── PROVIDED ENTRIES ──

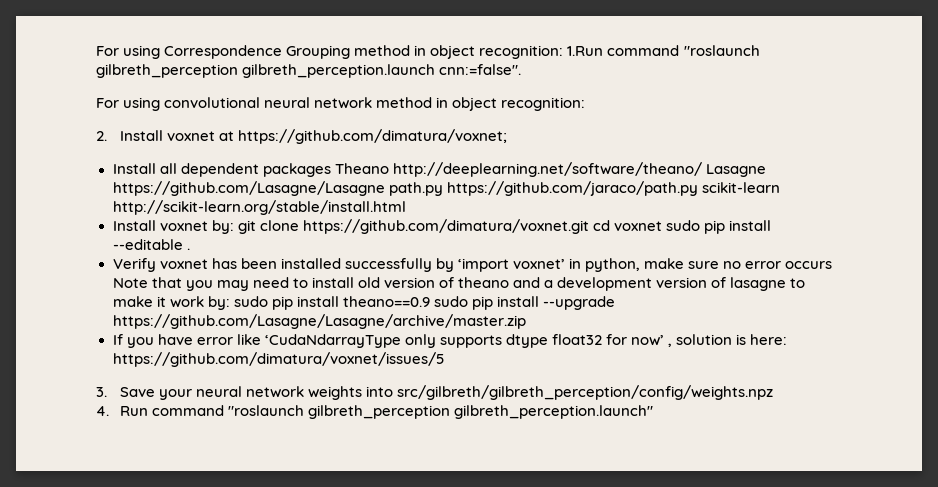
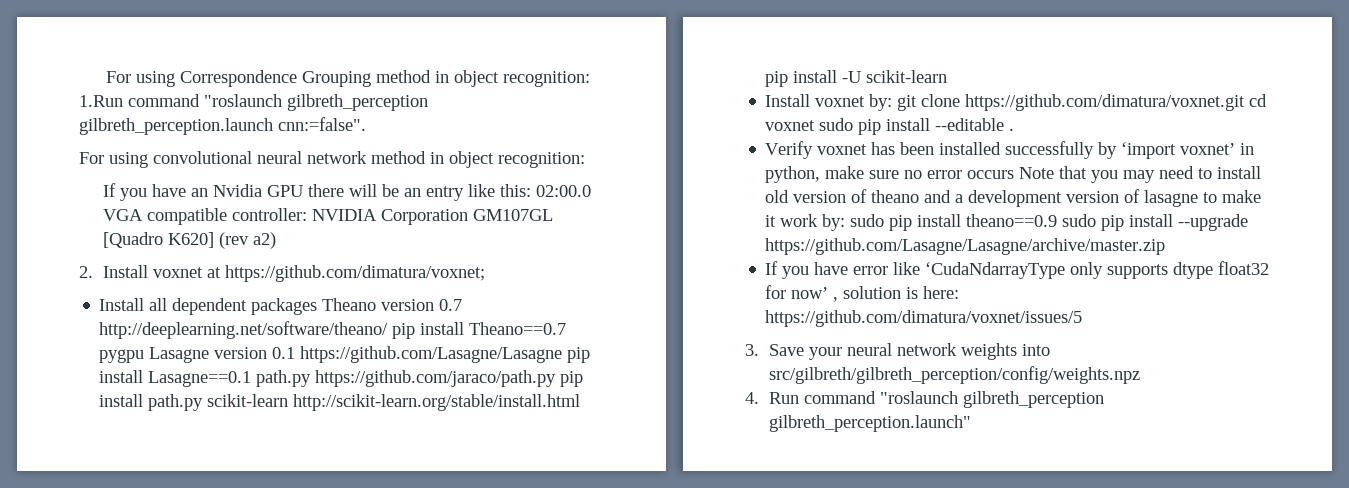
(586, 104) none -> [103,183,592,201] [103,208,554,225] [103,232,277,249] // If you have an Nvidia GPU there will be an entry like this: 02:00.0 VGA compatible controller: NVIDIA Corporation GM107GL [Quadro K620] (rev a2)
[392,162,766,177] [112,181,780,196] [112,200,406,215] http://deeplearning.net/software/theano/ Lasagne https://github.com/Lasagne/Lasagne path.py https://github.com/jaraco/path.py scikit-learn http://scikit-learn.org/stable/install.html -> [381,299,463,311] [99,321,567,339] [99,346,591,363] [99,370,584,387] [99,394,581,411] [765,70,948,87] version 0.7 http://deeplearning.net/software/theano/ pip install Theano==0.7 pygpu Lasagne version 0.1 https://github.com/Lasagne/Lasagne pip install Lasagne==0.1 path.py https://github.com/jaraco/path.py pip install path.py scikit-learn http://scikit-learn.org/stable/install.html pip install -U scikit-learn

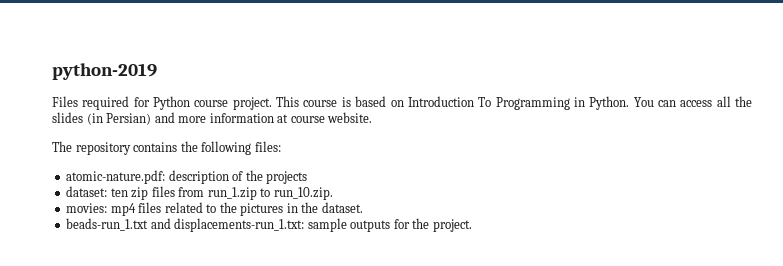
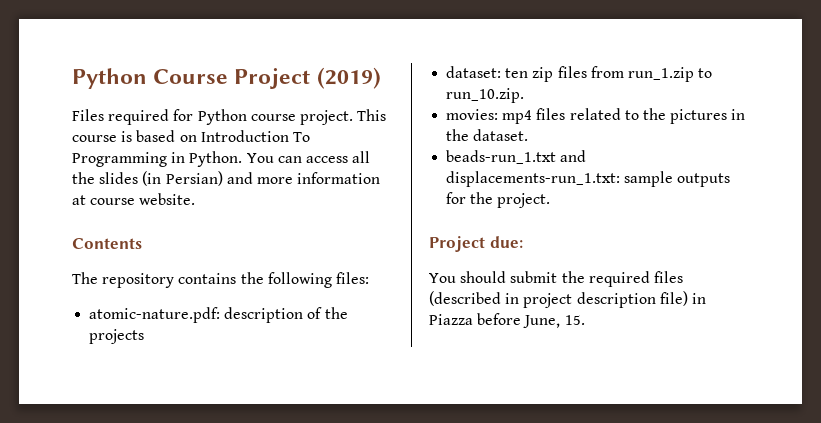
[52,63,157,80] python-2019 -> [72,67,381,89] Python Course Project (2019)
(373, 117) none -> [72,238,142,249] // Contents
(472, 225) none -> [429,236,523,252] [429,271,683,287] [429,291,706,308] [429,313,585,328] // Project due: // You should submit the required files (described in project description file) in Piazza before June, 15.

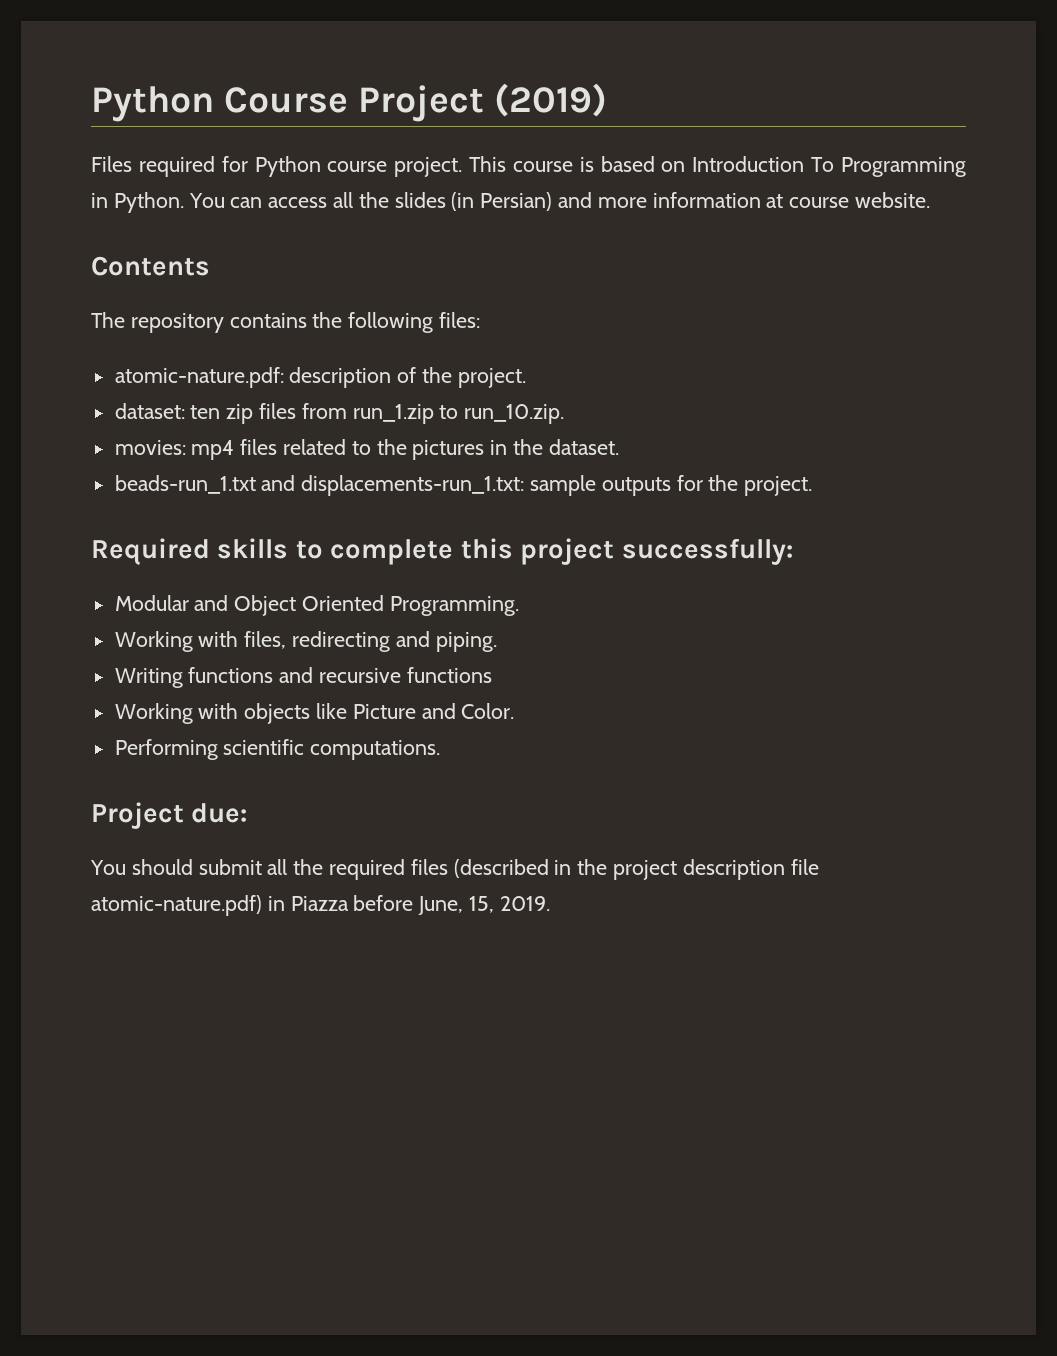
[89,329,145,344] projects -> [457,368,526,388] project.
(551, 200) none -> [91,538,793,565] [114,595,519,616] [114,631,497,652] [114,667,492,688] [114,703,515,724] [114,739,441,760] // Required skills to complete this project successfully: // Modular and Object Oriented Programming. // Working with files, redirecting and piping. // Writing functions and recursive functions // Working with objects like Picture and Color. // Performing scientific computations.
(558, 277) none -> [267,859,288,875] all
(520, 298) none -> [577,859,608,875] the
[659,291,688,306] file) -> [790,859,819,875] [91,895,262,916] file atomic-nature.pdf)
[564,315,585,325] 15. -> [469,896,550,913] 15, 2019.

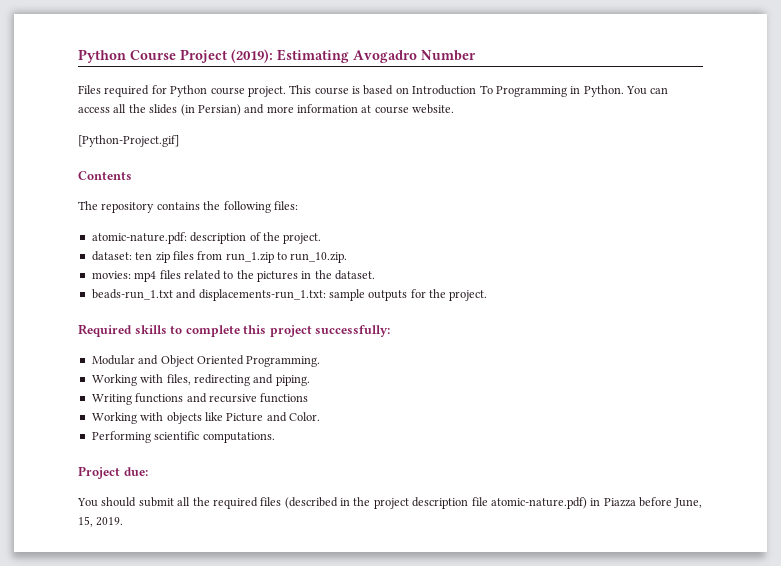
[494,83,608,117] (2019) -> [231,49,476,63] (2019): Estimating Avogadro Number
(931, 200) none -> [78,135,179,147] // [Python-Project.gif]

───

Within the entries above, give again exactly the lines starting at the one that contains "(373, 117) none" and ending at the one that contains "[89,329,145,344] projects ->", leaving out the pictures.

(373, 117) none -> [72,238,142,249] // Contents
(472, 225) none -> [429,236,523,252] [429,271,683,287] [429,291,706,308] [429,313,585,328] // Project due: // You should submit the required files (described in project description file) in Piazza before June, 15.

[89,329,145,344] projects -> [457,368,526,388] project.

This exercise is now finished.